Mário Sérgio Teodoro da Silva Junior

Tem esses dois jovens peixes nadando juntos, e acontece de eles encontrarem um peixe mais

velho nadando para o outro lado, que acena com a cabeça para eles e diz: “Bom dia,

garotos, como está a água?”. E os dois jovens peixes continuam nadando um pouco, até que

um deles olha para o outro e pergunta: “Que diabos é água?”.[...]

O ponto central da história dos peixes é que as realidades mais óbvias, onipresentes e

importantes são, geralmente, aquelas mais difíceis de ver e falar sobre.

–DAVID FOSTER WALLACE

Uma realidade onipresente no desenho animado é justamente o ato de animar,

desenhar: “‘[...] A verdade por trás disso é: estamos no mercado de filmes, apenas os

desenhamos ao invés de fotografá-los’ – Walt Disney”1 (JOHNSTON; THOMAS, 1981,

p.119). O trabalho de desenhar dos animadores da Disney, como já visto, inclui em suas

premissas o conceito de exagerar (ibidem, p.65). Exagerar o traço, o movimento e,

consequentemente, a ação, a cena, os caráteres... Mas tudo com muita prudência, evitando o

exagero caricaturesco e deformado, sempre se apegando às leis da física dos movimentos e

dos corpos, a fim de se obter um efeito mais realista.
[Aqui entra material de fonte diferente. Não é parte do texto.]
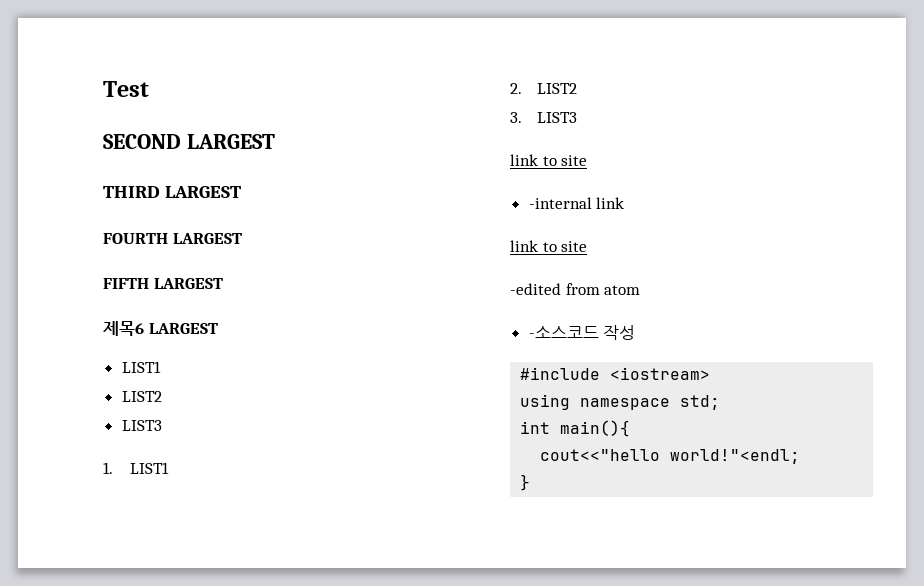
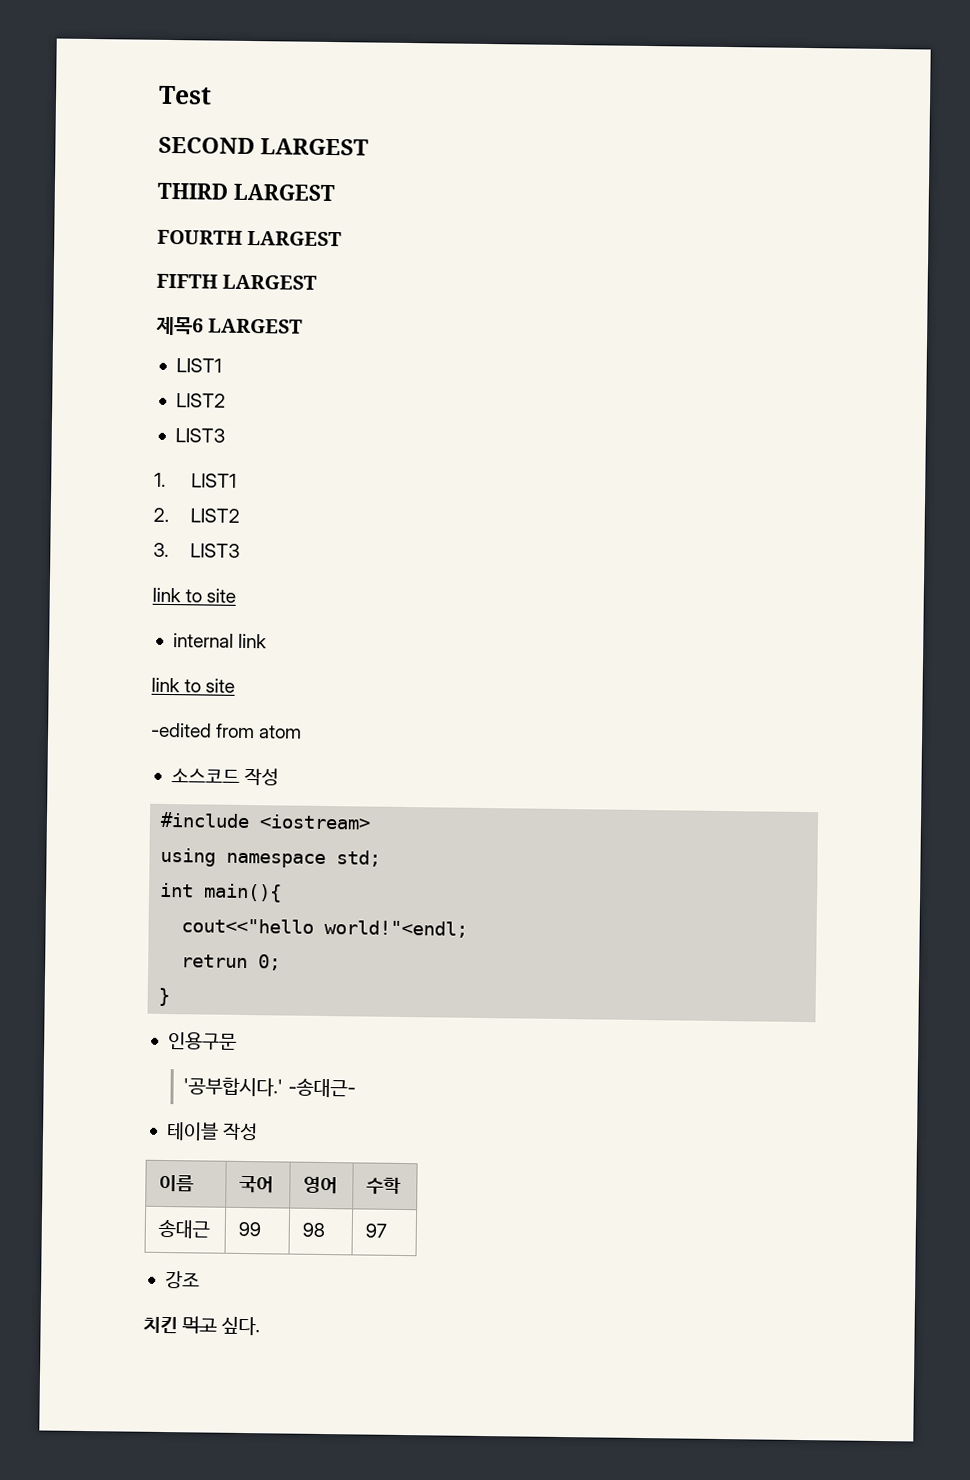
[528,197,592,209] -internal -> [172,633,234,648] internal
[528,326,599,338] -소스코드 -> [170,768,240,783] 소스코드
(801, 456) none -> [181,954,282,971] // retrun 0;
(531, 482) none -> [167,1032,237,1050] [183,1077,356,1098] [165,1122,259,1141] [159,1174,195,1192] [239,1175,275,1194] [303,1176,339,1195] [366,1176,402,1195] [158,1218,211,1239] [238,1221,262,1237] [302,1222,326,1238] [365,1223,388,1238] [164,1271,200,1289] [143,1315,261,1336] // 인용구문 // '공부합시다.' -송대근- // 테이블 작성 // 이름 | 국어 | 영어 | 수학 // 송대근 | 99 | 98 | 97 // 강조 // 치킨 먹고 싶다.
Logo, é de se esperar que a gênese do estilo Disney seja o exagero, que animar e

exagerar sejam de natureza semelhante. Aliás, aquilo que se espera de um filme dessa espécie,

mesmo que de outra empresa, ainda no gênero animação, são situações extremadas, que

gerem o riso ou a admiração pela graciosidade do traço, mas que deixem claro que aquela

ação só é possível dentro de um desenho animado.

Como já visto anteriormente, uma faz funções que o recurso de exagero assume é a

função cômica. Através da aceleração e desaceleração dos movimentos, da antecipação e do

movimento repentino, produz-se um efeito ora de evidenciação de características desse

movimento que são risíveis, ora de quebra de expectativas em relação a esse movimento.

Mas existem ainda outras funções para o exagero, tendo em vista que se trata de um

recurso, sem finalidade em si mesmo, senão a de salientar características. O efeito depende

unicamente do uso que se faz do recurso, de como e quando, no filme, ele é aplicado.

1 “[...] The real thing behind this is: we are in the motion picture business, only we are drawing them instead of photographing them” – Walt Disney. Tradução minha.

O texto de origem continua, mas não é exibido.